Electrical assessments
Panel capacity, grounding, protection and code compliance must be verified by a qualified electrician.
Solar-site assessments
Real solar yield depends on shading, roof condition, structural load and local irradiance data.
Official carbon accounting
Regulatory or corporate reporting requires verified factors, audited boundaries and documented uncertainty.
Annual averages only
CarbonShift Pro does not model hourly, seasonal or time-of-use variation in consumption or grid mix.
- Location-based grid intensity is used, not market-based or marginal accounting.
- The operational-energy boundary excludes embodied and consumption-chain emissions.
- Battery storage shifts energy; its emissions benefit depends on grid timing and dispatch.
- The ±20% uncertainty band is illustrative and not a propagated statistical uncertainty analysis.
Data provenance
CarbonShift Pro distinguishes three kinds of data so you can see where each number comes from and how much confidence to place in it.
Values read from an instrument or utility bill. CarbonShift Pro never generates these; you supply them.

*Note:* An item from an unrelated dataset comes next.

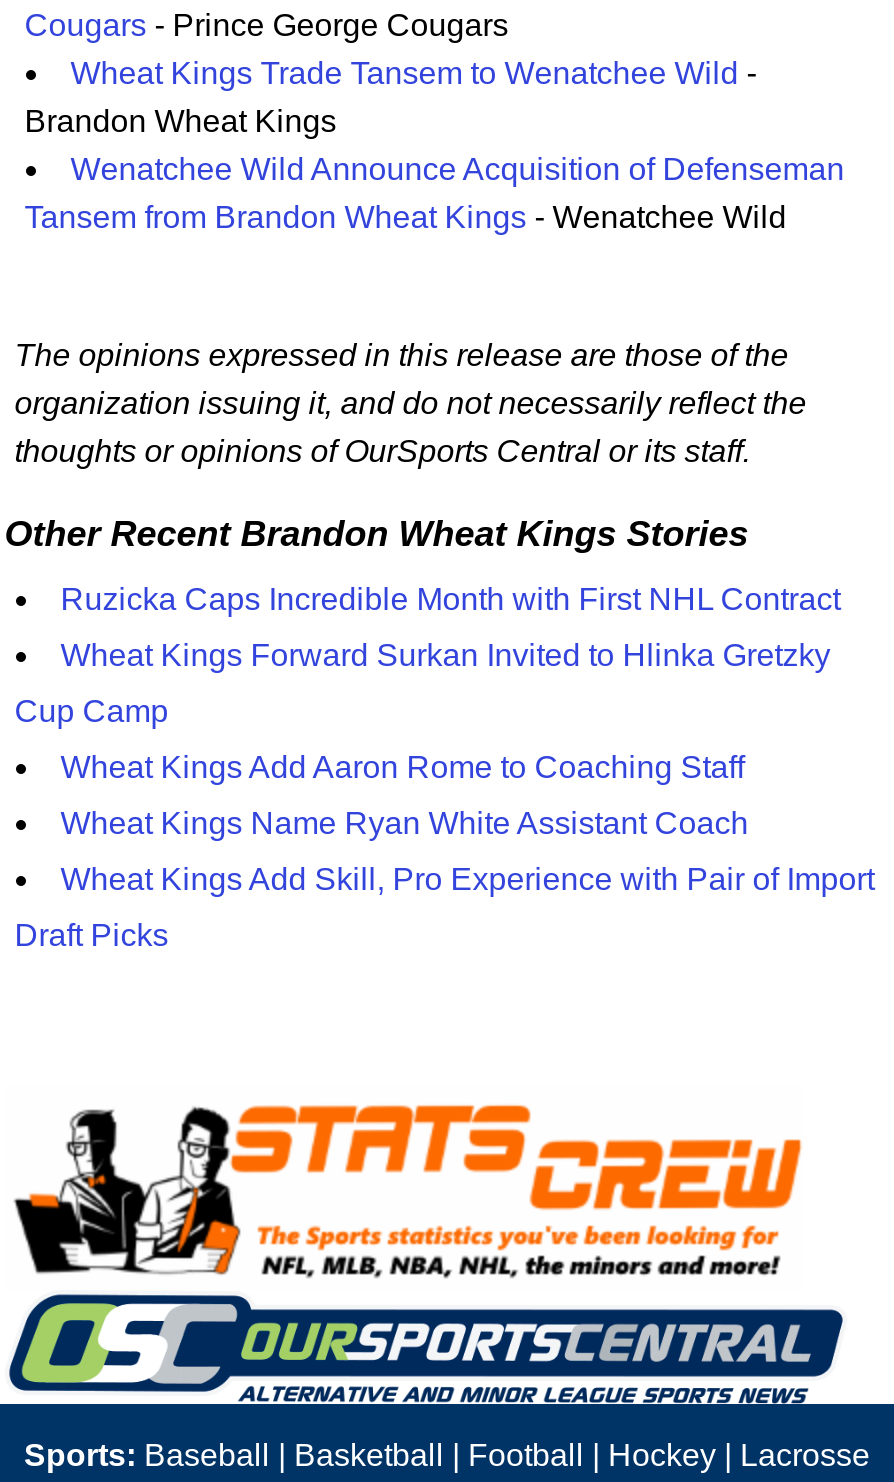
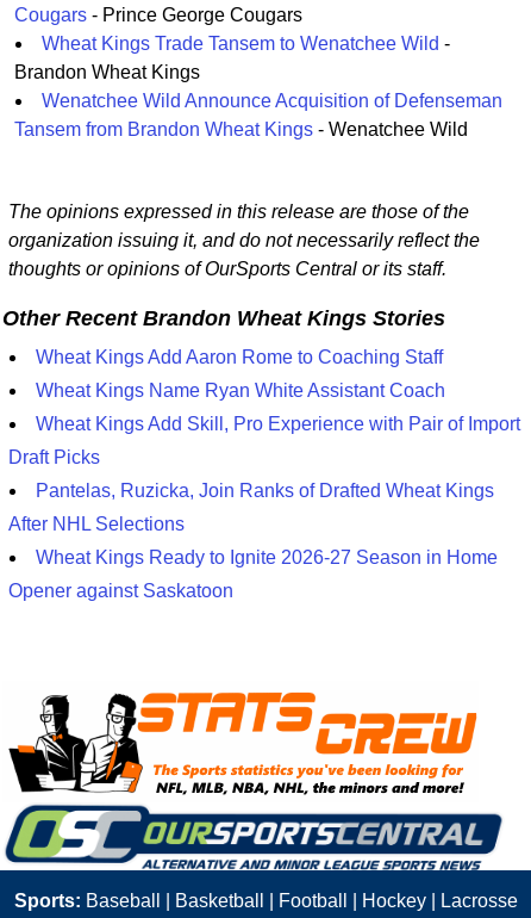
[14,582,840,728] Ruzicka Caps Incredible Month with First NHL Contract | Wheat Kings Forward Surkan Invited to Hlinka Gretzky | Cup Camp -> none
moved [14,750,874,952] -> [9,347,521,467]: Wheat Kings Add Aaron Rome to Coaching Staff | Wheat Kings Name Ryan White Assistant Coach | Wheat Kings Add Skill, Pro Experience with Pair of Import | Draft Picks
none -> [9,480,498,601] Pantelas, Ruzicka, Join Ranks of Drafted Wheat Kings | After NHL Selections | Wheat Kings Ready to Ignite 2026-27 Season in Home | Opener against Saskatoon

Numbers you typed, whether read from a bill or approximated from memory. Accuracy is inherited from your source.
Anything the app derives: emissions totals, solar and wind yield, and reduction potential.
Consumption entered from a utility bill is measured data that becomes user-provided input. Everything CarbonShift Pro returns is an estimate.
Factors are held in a single configuration module so they can be replaced without touching calculation or interface code. Replace the placeholder values with cited, published data, set verified: true, and update the source and year fields.